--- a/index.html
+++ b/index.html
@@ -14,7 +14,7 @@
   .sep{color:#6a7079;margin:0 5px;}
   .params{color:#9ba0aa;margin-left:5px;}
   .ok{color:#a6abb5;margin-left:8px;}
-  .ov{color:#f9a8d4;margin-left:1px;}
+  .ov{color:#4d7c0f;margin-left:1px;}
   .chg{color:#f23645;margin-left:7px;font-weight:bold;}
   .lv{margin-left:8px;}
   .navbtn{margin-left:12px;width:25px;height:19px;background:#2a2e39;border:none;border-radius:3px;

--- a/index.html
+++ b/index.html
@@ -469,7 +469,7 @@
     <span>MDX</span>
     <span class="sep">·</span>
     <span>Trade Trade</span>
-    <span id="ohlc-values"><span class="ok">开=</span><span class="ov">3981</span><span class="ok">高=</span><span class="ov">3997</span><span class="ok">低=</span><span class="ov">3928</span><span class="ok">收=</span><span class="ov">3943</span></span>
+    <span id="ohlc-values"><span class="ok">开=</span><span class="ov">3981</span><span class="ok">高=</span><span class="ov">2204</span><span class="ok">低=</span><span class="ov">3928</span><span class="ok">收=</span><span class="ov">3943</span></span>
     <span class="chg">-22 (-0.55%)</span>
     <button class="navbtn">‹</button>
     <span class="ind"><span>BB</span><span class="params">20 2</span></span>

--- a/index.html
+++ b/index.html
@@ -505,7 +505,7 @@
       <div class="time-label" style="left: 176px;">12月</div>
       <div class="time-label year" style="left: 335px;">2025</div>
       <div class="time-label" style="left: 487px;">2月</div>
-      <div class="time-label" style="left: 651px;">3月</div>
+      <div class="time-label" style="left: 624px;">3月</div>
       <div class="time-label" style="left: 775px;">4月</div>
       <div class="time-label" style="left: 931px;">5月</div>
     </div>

===

- _Exercise_:
Copy out each line in the listing that has the word "label".

- _Answer for this exercise_:
       <div class="time-label" style="left: 176px;">12月</div>
       <div class="time-label year" style="left: 335px;">2025</div>
       <div class="time-label" style="left: 487px;">2月</div>
-      <div class="time-label" style="left: 651px;">3月</div>
+      <div class="time-label" style="left: 624px;">3月</div>
       <div class="time-label" style="left: 775px;">4月</div>
       <div class="time-label" style="left: 931px;">5月</div>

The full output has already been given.